Material recovery is an essential phase in the life-cycle of a product which determines its sustainability. By capturing materials from products at their end-of-life, society can reduce landfilling as well as the depletion of natural resources, thus avoiding the environmental impact associated with the primary production of raw materials.

In one aspect of this project, we worked with the waste management plants that Ferrovial operates all over Spain on increasing the recovery of recyclable materials from municipal solid waste. To evaluate these MRFs, we formulate a network flow model representing the material flows through their mechanical and manual sorting units. We validate the model using data from an existing MRF to estimate the separation efficiency parameters. We then optimize the system design for profit and performance using a developed genetic algorithm. We also demonstrate the trade-off between recovery rate (quantity) and grade (quality) of recovered material streams, and the impact of varying input composition and separation efficiencies.
The following video briefly describes the optimization process.
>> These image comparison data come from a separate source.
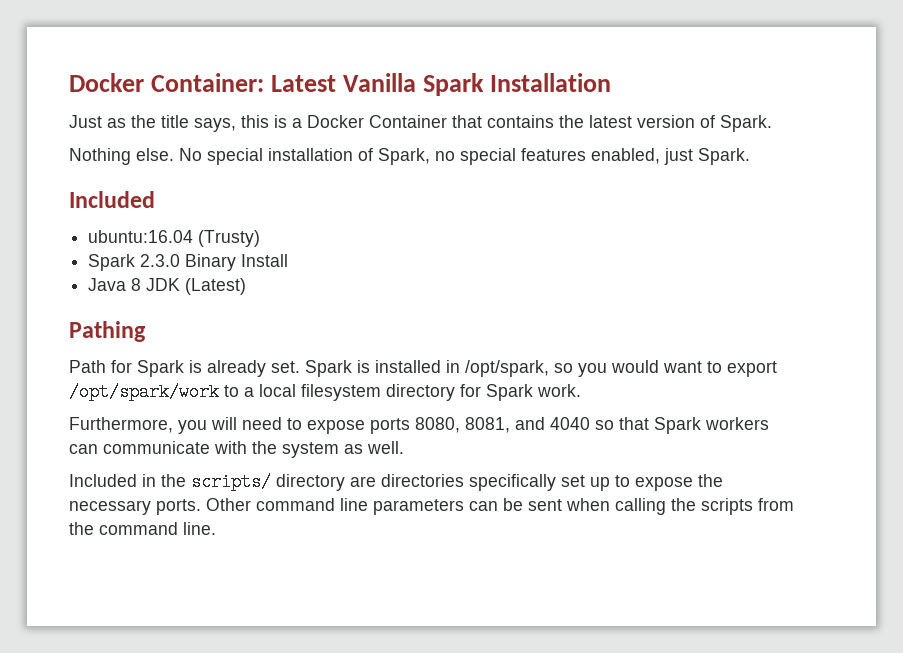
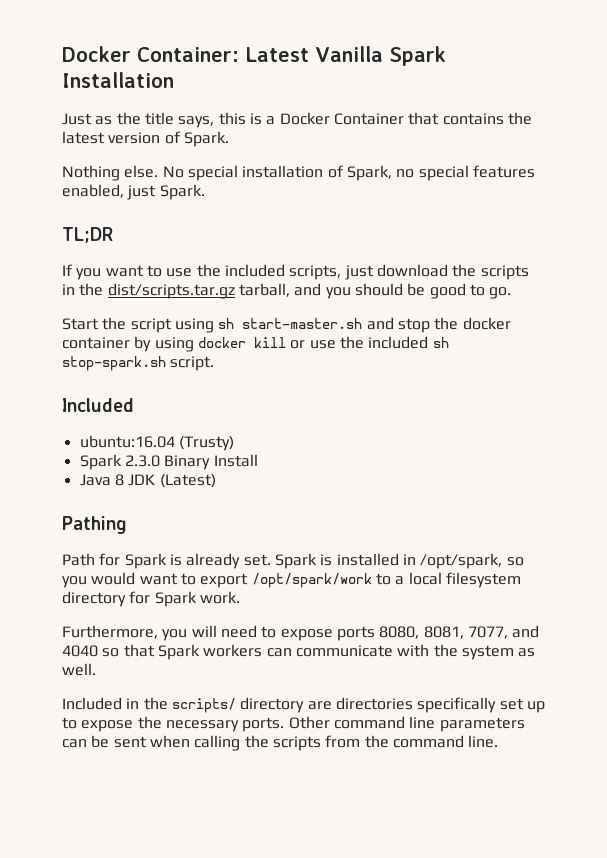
+ TL;DR
+ If you want to use the included scripts, just download the scripts in the dist/scripts.tar.gz tarball, and you should be good to go.
+ Start the script using sh start-master.sh and stop the docker container by using docker kill or use the included sh stop-spark.sh script.
- Furthermore, you will need to expose ports 8080, 8081, and 4040 so that Spark workers can communicate with the system as well.
+ Furthermore, you will need to expose ports 8080, 8081, 7077, and 4040 so that Spark workers can communicate with the system as well.

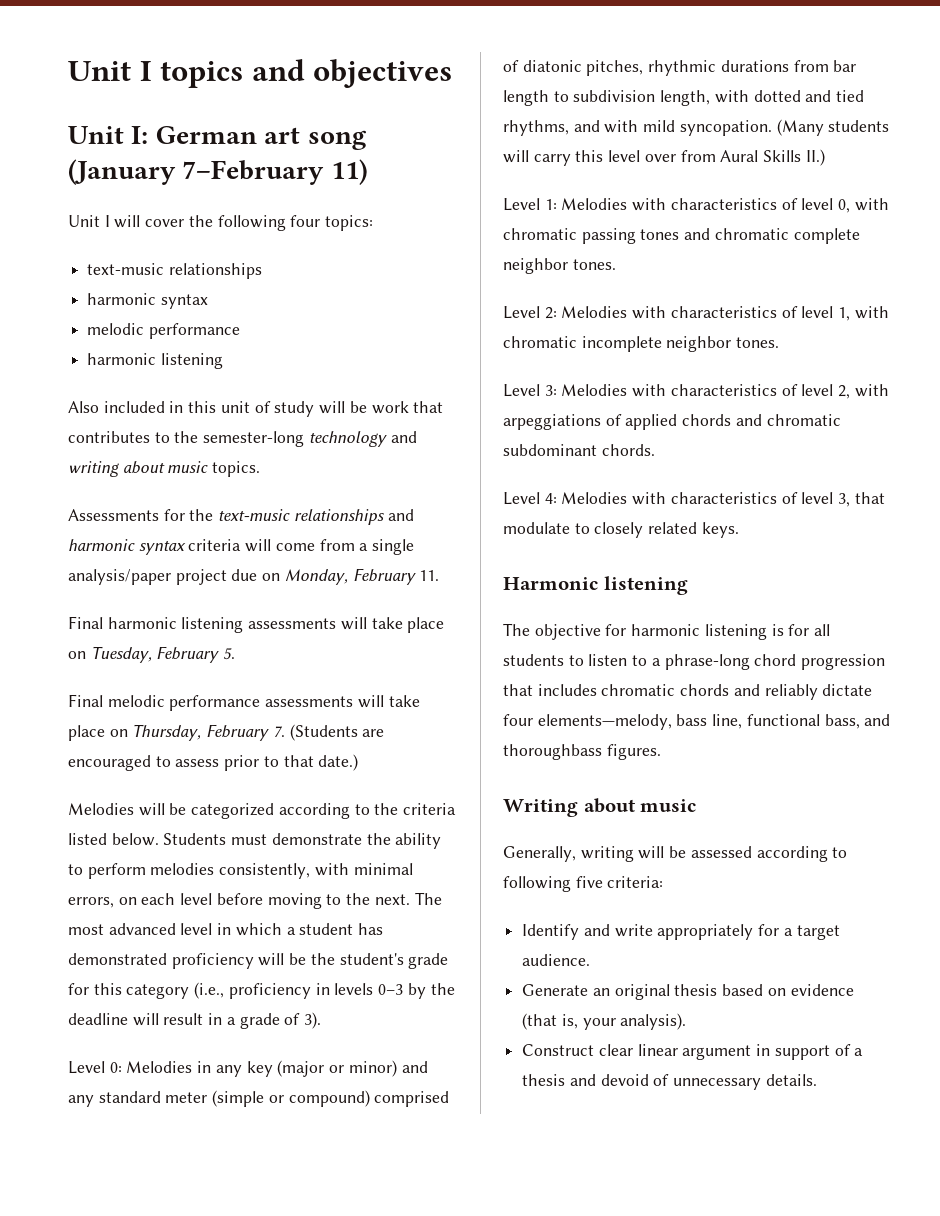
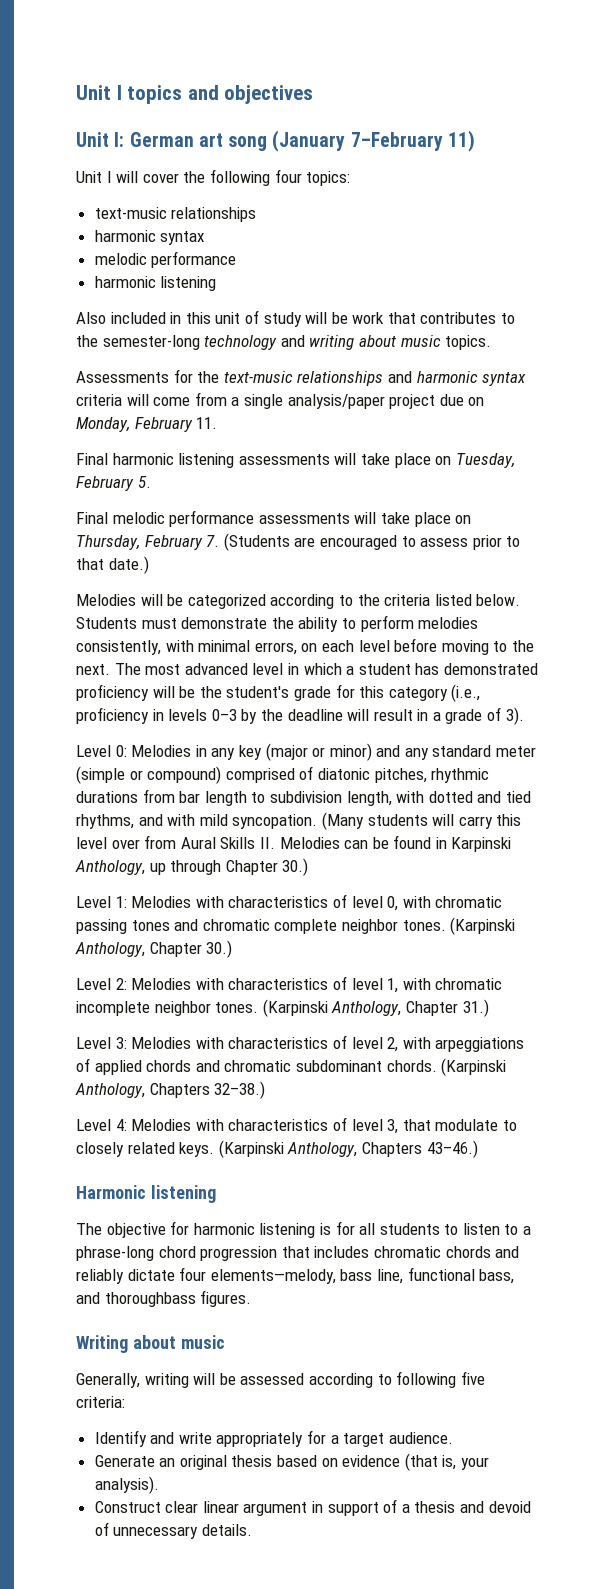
- (Many students will carry this level over from Aural Skills II.)
+ (Many students will carry this level over from Aural Skills II. Melodies can be found in Karpinski Anthology, up through Chapter 30.)
+ (Karpinski Anthology, Chapter 30.)
+ (Karpinski Anthology, Chapter 31.)
+ (Karpinski Anthology, Chapters 32–38.)
+ (Karpinski Anthology, Chapters 43–46.)

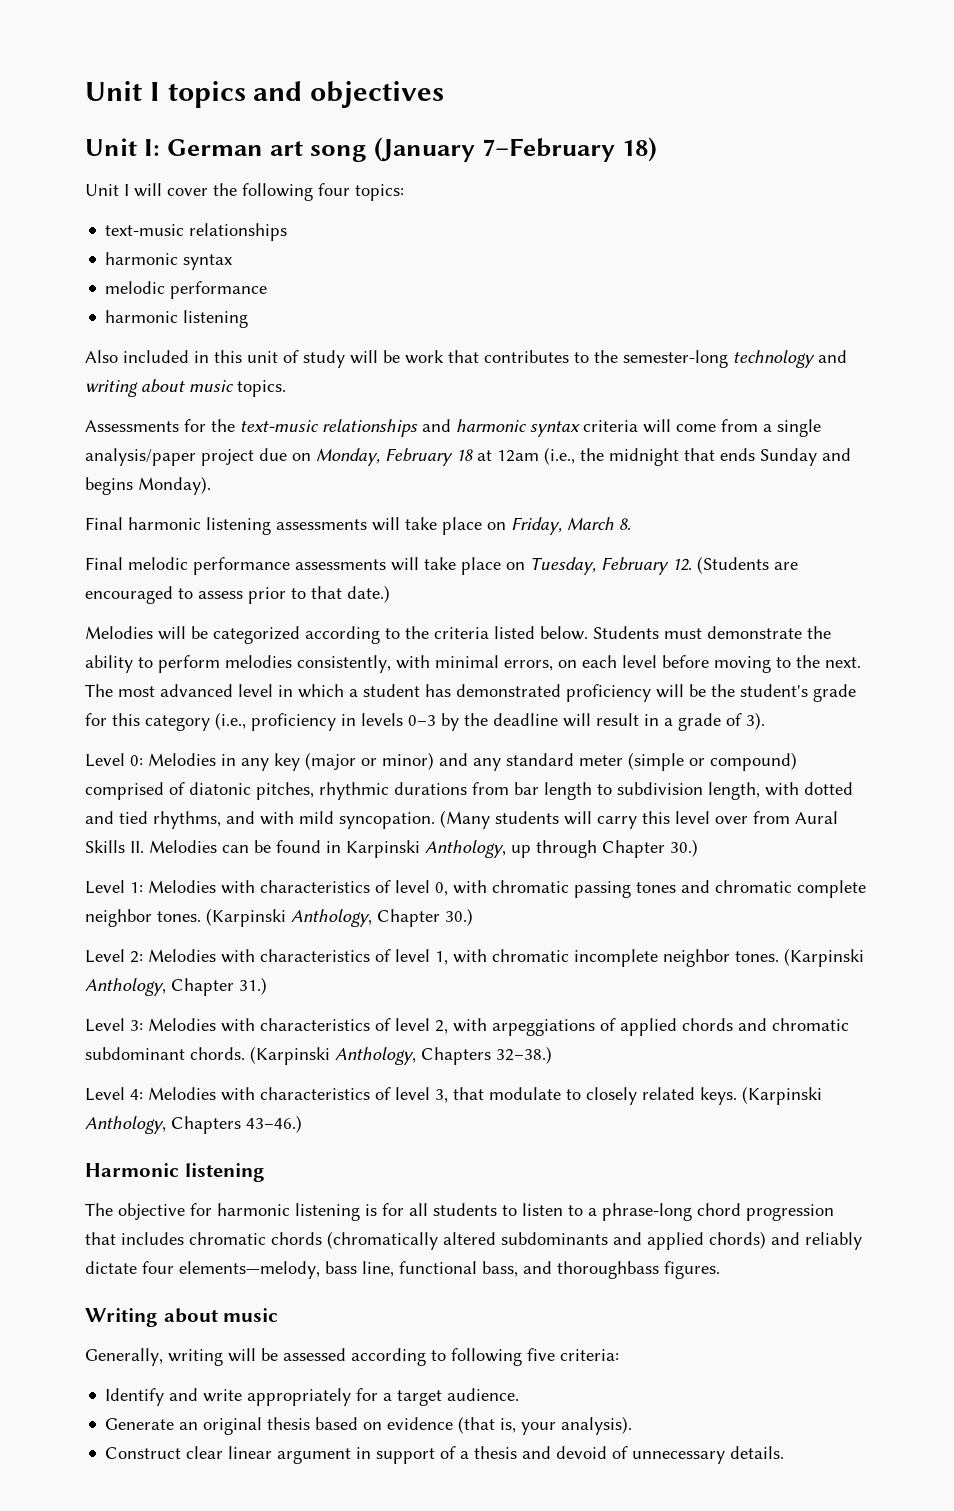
- Unit I: German art song (January 7–February 11)
+ Unit I: German art song (January 7–February 18)
- Assessments for the text-music relationships and harmonic syntax criteria will come from a single analysis/paper project due on Monday, February 11.
+ Assessments for the text-music relationships and harmonic syntax criteria will come from a single analysis/paper project due on Monday, February 18 at 12am (i.e., the midnight that ends Sunday and begins Monday).
- Final harmonic listening assessments will take place on Tuesday, February 5.
+ Final harmonic listening assessments will take place on Friday, March 8.
- Final melodic performance assessments will take place on Thursday, February 7. (Students are encouraged to assess prior to that date.)
+ Final melodic performance assessments will take place on Tuesday, February 12. (Students are encouraged to assess prior to that date.)
- The objective for harmonic listening is for all students to listen to a phrase-long chord progression that includes chromatic chords and reliably dictate four elements—melody, bass line, functional bass, and thoroughbass figures.
+ The objective for harmonic listening is for all students to listen to a phrase-long chord progression that includes chromatic chords (chromatically altered subdominants and applied chords) and reliably dictate four elements—melody, bass line, functional bass, and thoroughbass figures.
In the next phase of the project, we will extend our model to materially-complex products, such as vehicles and waste electrical and electronic appliances (WEEE). We will look at how product design choices, such as material selection, affects end-of-life material recovery. Evaluating the quantity and quality of recovered materials will enable us to better estimate the costs and environmental impact using the modeled material, energy and exergy flows.
The following video explains how a product's material complexity relates its recycling, with an ongoing case-study of end-of-life vehicles.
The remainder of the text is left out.